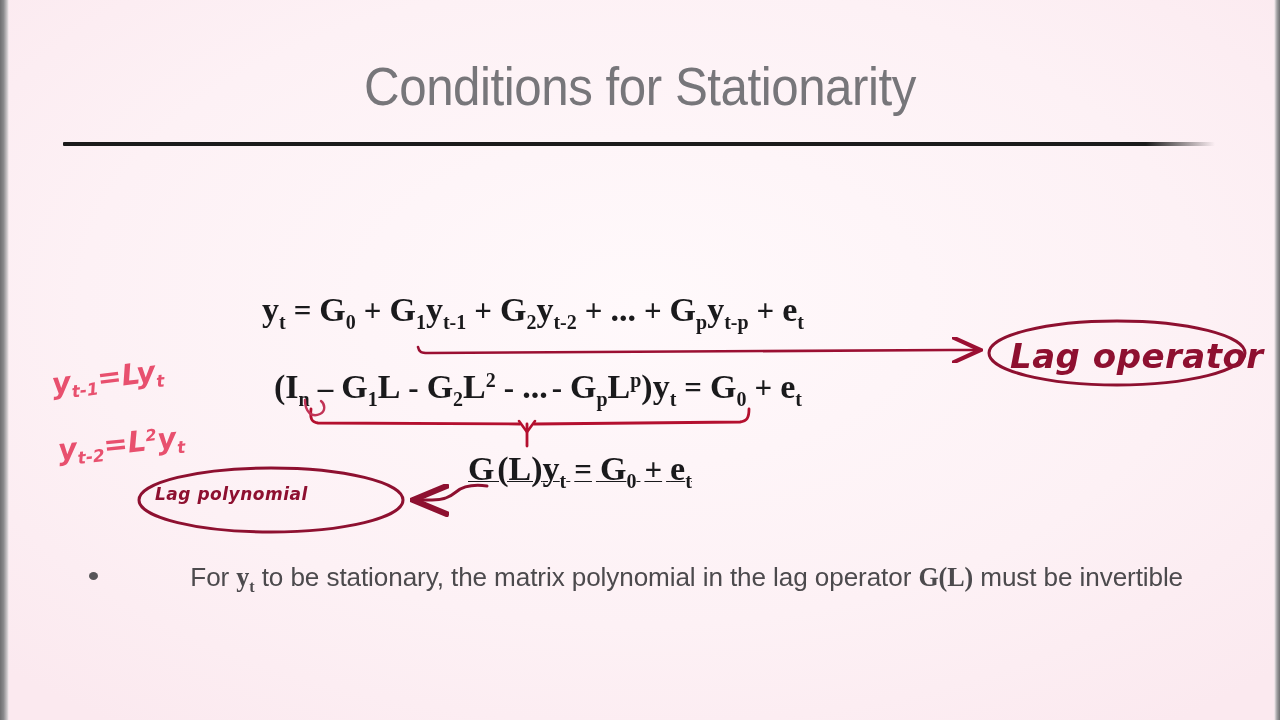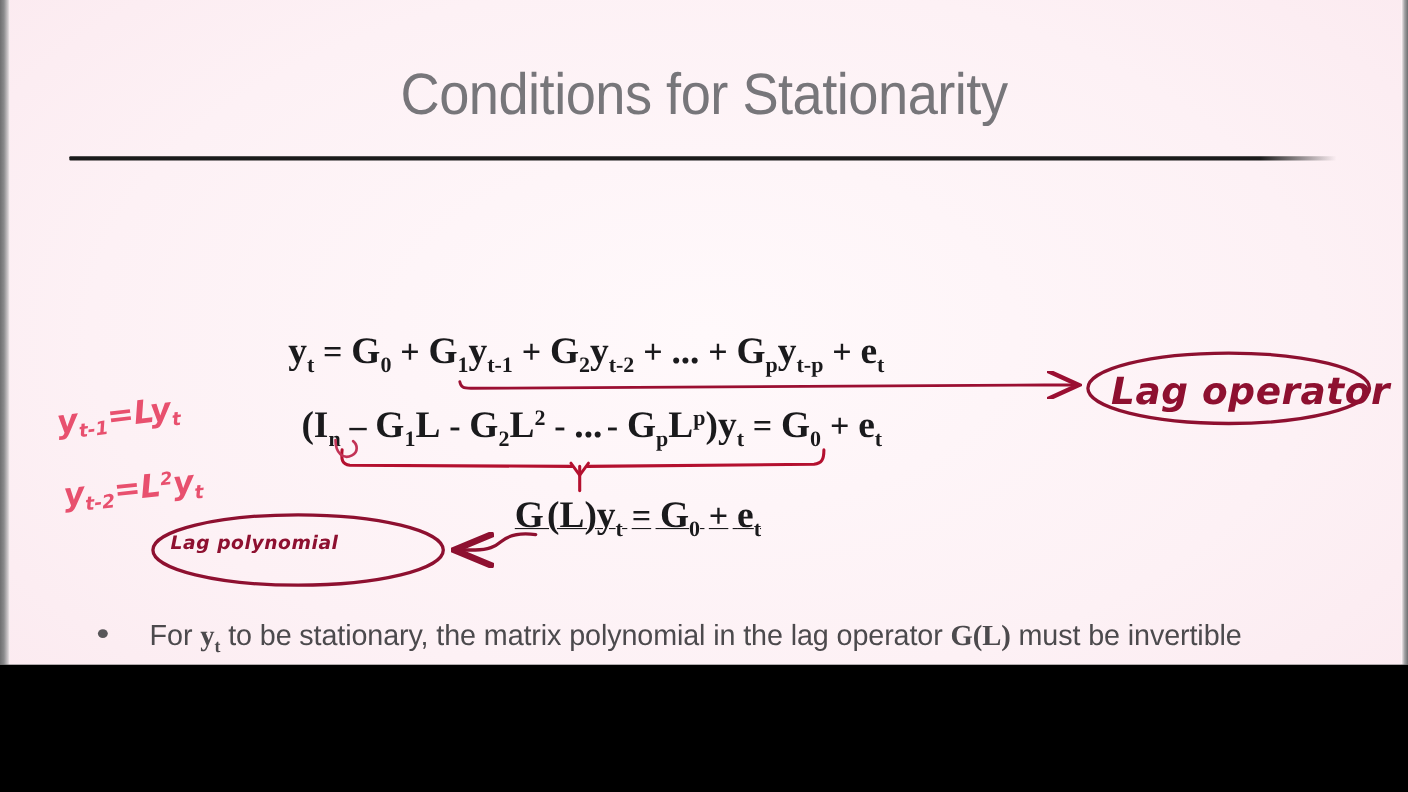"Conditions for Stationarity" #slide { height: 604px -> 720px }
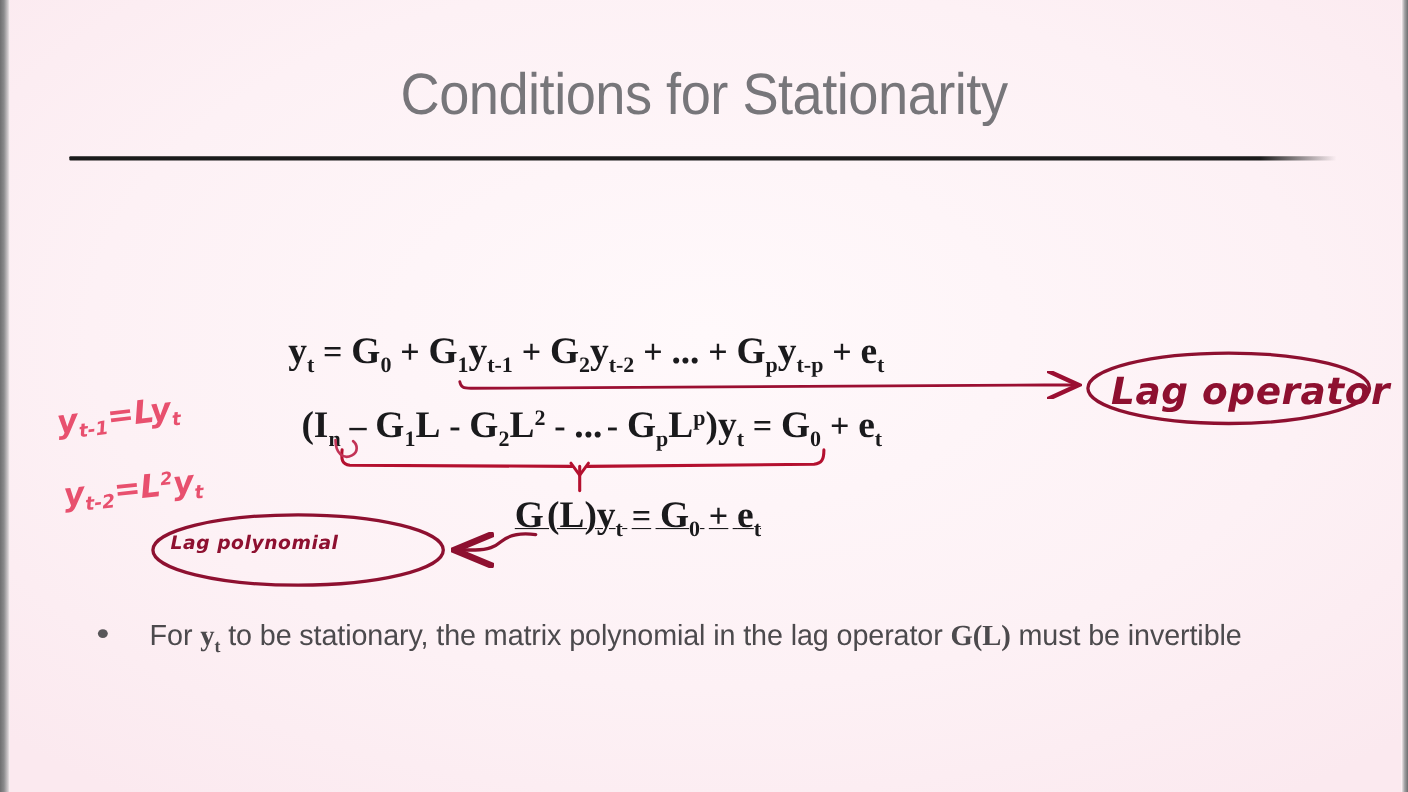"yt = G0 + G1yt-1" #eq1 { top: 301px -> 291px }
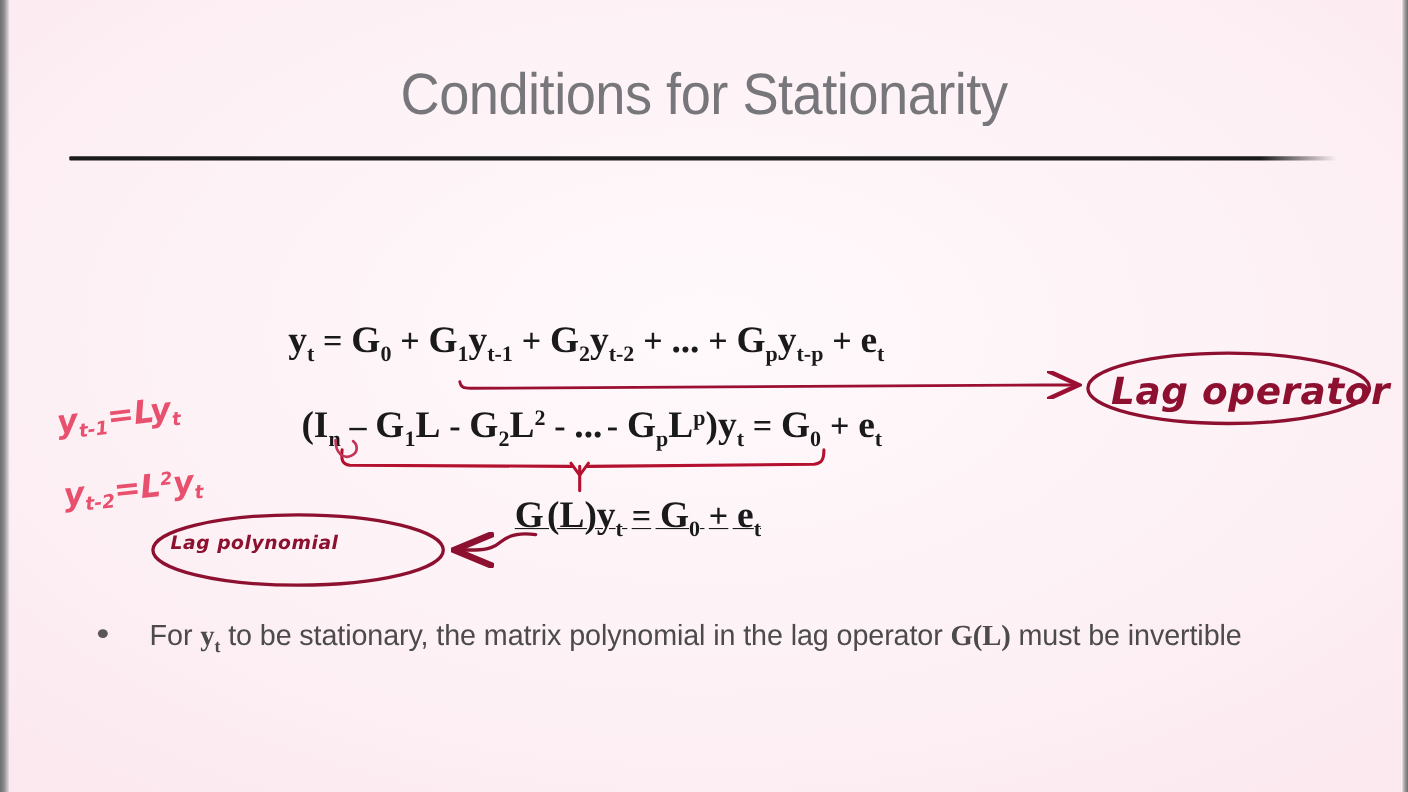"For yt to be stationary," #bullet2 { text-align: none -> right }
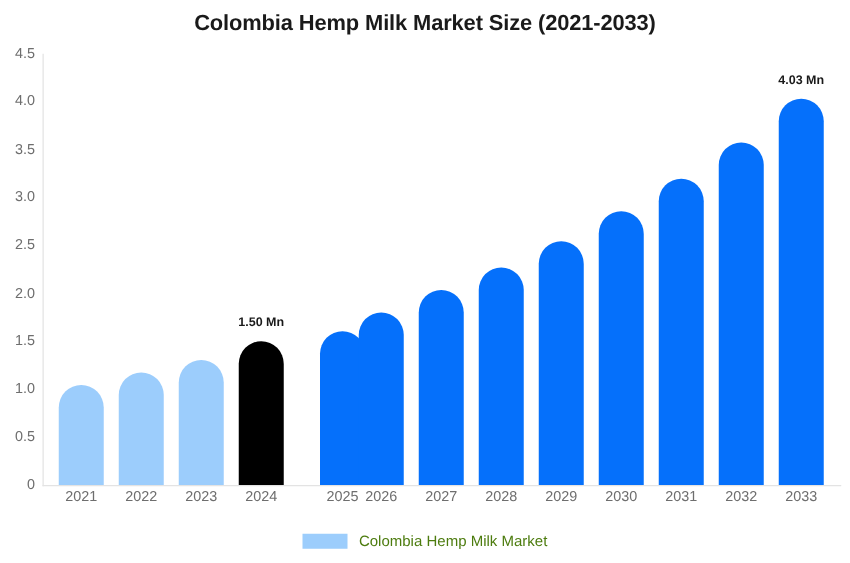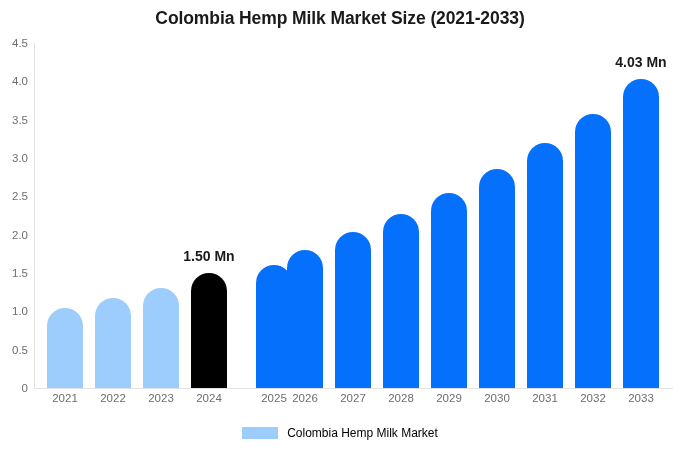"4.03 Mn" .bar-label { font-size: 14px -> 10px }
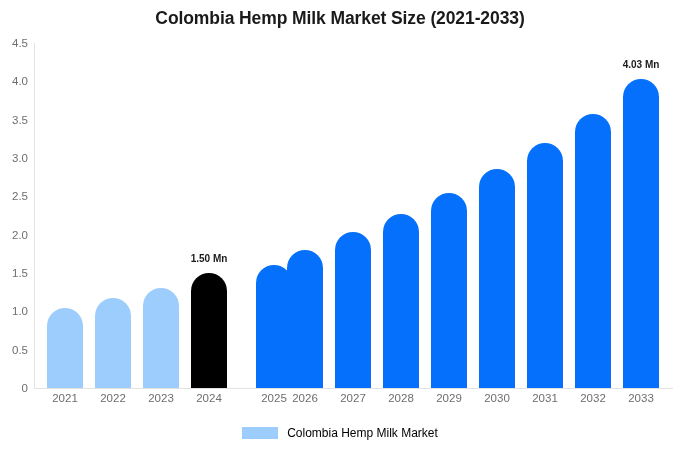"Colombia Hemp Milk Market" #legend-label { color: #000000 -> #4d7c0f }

> [Problem description]: Pictures in the records above should not be copied. Repeat everything else exactly.

> [Problem solution]:
"Conditions for Stationarity" #slide { height: 604px -> 720px }
"yt = G0 + G1yt-1" #eq1 { top: 301px -> 291px }
"For yt to be stationary," #bullet2 { text-align: none -> right }
"4.03 Mn" .bar-label { font-size: 14px -> 10px }
"Colombia Hemp Milk Market" #legend-label { color: #000000 -> #4d7c0f }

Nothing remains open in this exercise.